Industry data published this week showed the first month of declining sales for British pubs in 2026. Average pint prices climbed 3.3% in April, wet weather kept punters at home, and the cost-of-living squeeze that Labour promised was over showed up exactly where it always shows up first — on the high street.
The Squeeze Is Real and It's Getting Worse
A pint of beer is the canary in the British economic coal mine. When pint prices rise and pub visits fall, working people are running out of money. Not the people in Westminster bubbles who do their drinking on parliamentary expenses. The lorry driver in Garstang, the warehouse manager in Leyland, the retired bus driver in Preston who used to go to his local on a Friday night and now can't.
Average household disposable income is barely keeping up with inflation. Wage growth has slumped to a five-year low. Consumer confidence — measured by the PwC index this month — is the lowest it has been since the dark days of 2022. And the picture in the hospitality sector is the early warning sign for the rest of the economy.

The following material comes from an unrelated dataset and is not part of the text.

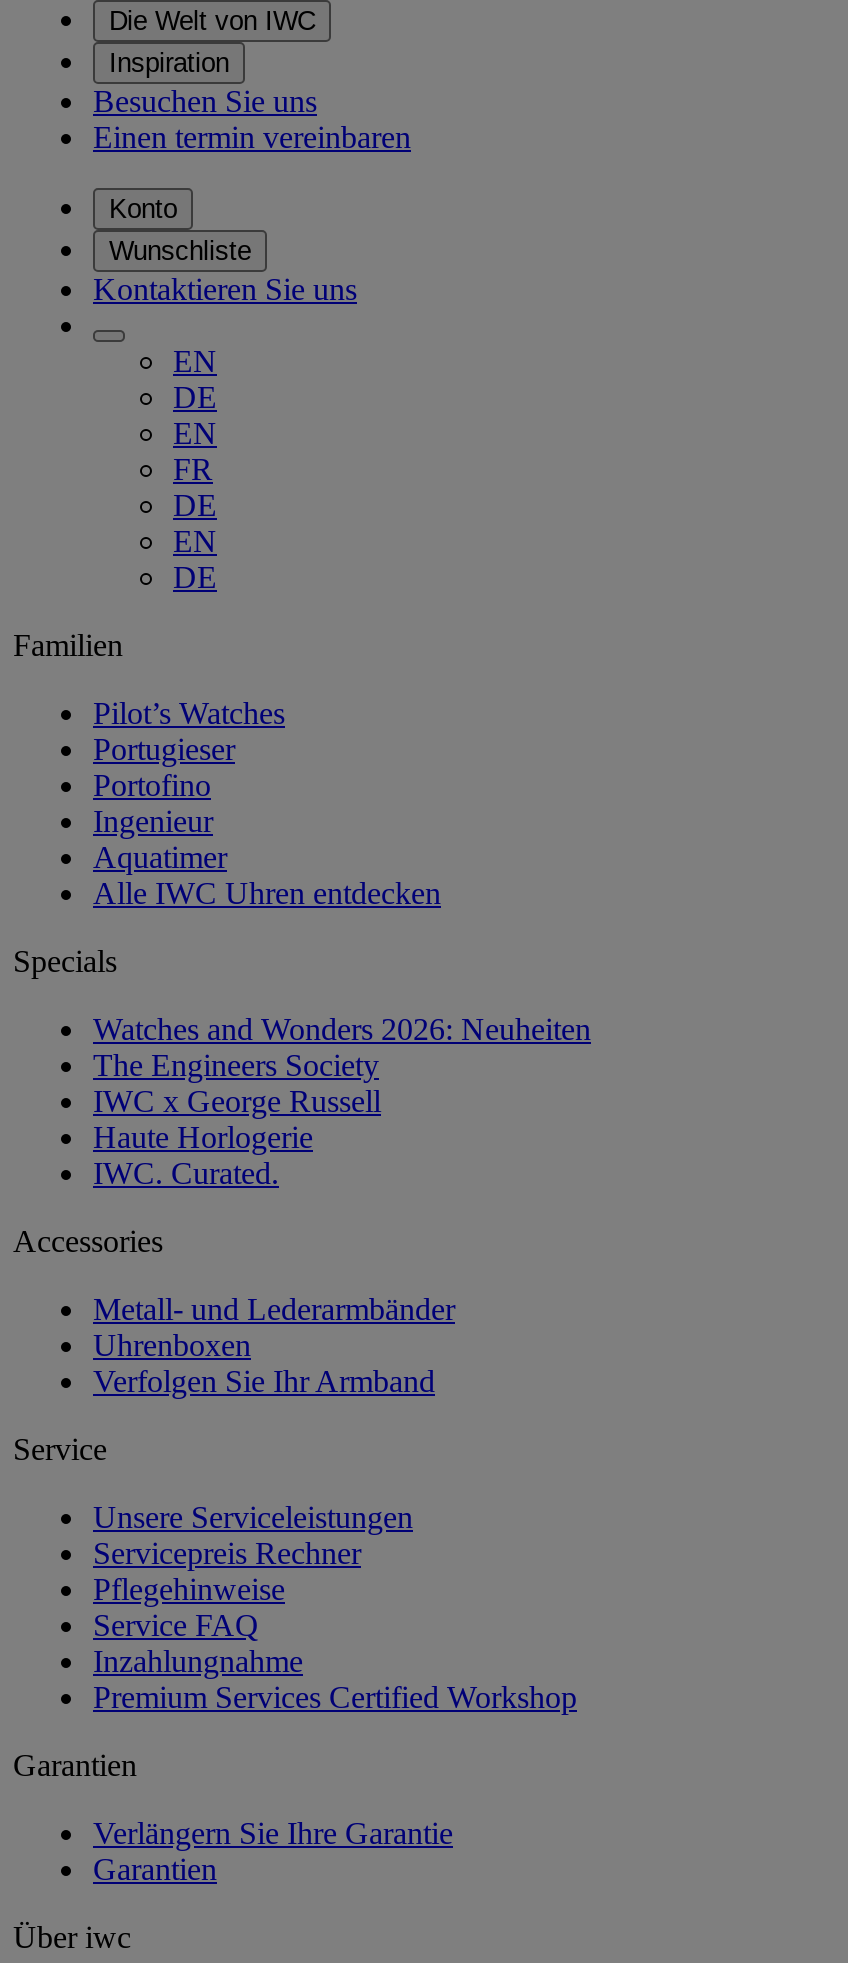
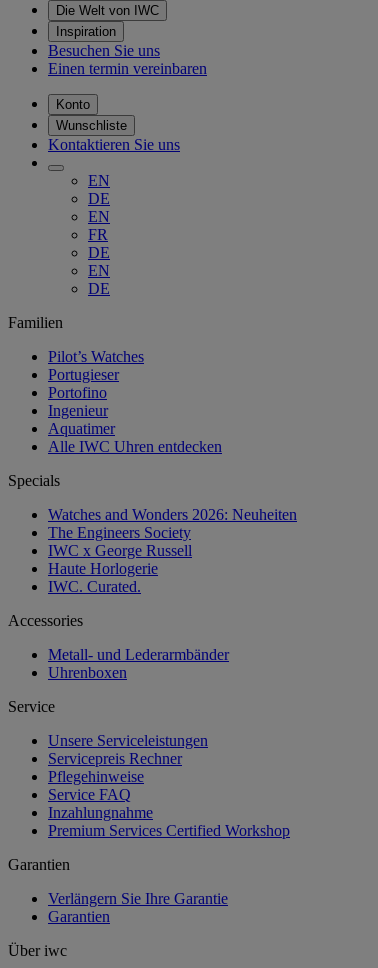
[93,1363,435,1397] Verfolgen Sie Ihr Armband -> none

Labour Hit the Sector and Then Acted Surprised
This is not bad luck. Labour deliberately raised employer National Insurance contributions in April 2026. Every pub, restaurant and small hotel in the country now pays more in NIC for every member of staff. The minimum wage rise — set above inflation — squeezed margins further. Business rates relief was scaled back. The Employment Rights Act added new compliance burdens on small employers from day one of a contract.
Each of these measures was sold as fairness. The cumulative impact is a small business sector that simply cannot absorb the costs. So they pass them on at the till. The pint goes up. The casual lunch gets cancelled. The pub trade declines. We then act surprised when the figures come in.
It's the Whole High Street, Not Just Pubs
The British Beer and Pub Association estimates that one pub closes every single day in this country. Independent cafés, family-run restaurants, village hotels — all of them are facing the same combination of higher taxes, higher wages, higher energy bills (because Labour's net-zero levies sit on the wholesale price) and lower spending. None of these businesses can lobby a Treasury department. None of them get a sympathetic hearing on the BBC. They just quietly close, and the community loses another beating heart.
What Reform UK Would Do
Reform UK believes the British high street is worth fighting for. We would cut employer National Insurance contributions for businesses with fewer than 25 employees — a direct, immediate boost to the people who actually create jobs in our towns. We would slash business rates for independent pubs and cafés, reform the licensing regime that strangles smaller operators in paperwork, and scrap Labour's needless additions to the Employment Rights Act that have hit hospitality hardest.
We would also remove the net-zero levies from energy bills and put them into general taxation so small businesses can see exactly who is charging them what. A pint should not cost £6 because a bureaucrat in Whitehall has loaded the wholesale price with green levies the customer never voted for.
The British pub is part of our culture. Labour are killing it with a thousand cuts. Reform will defend it. It is that simple.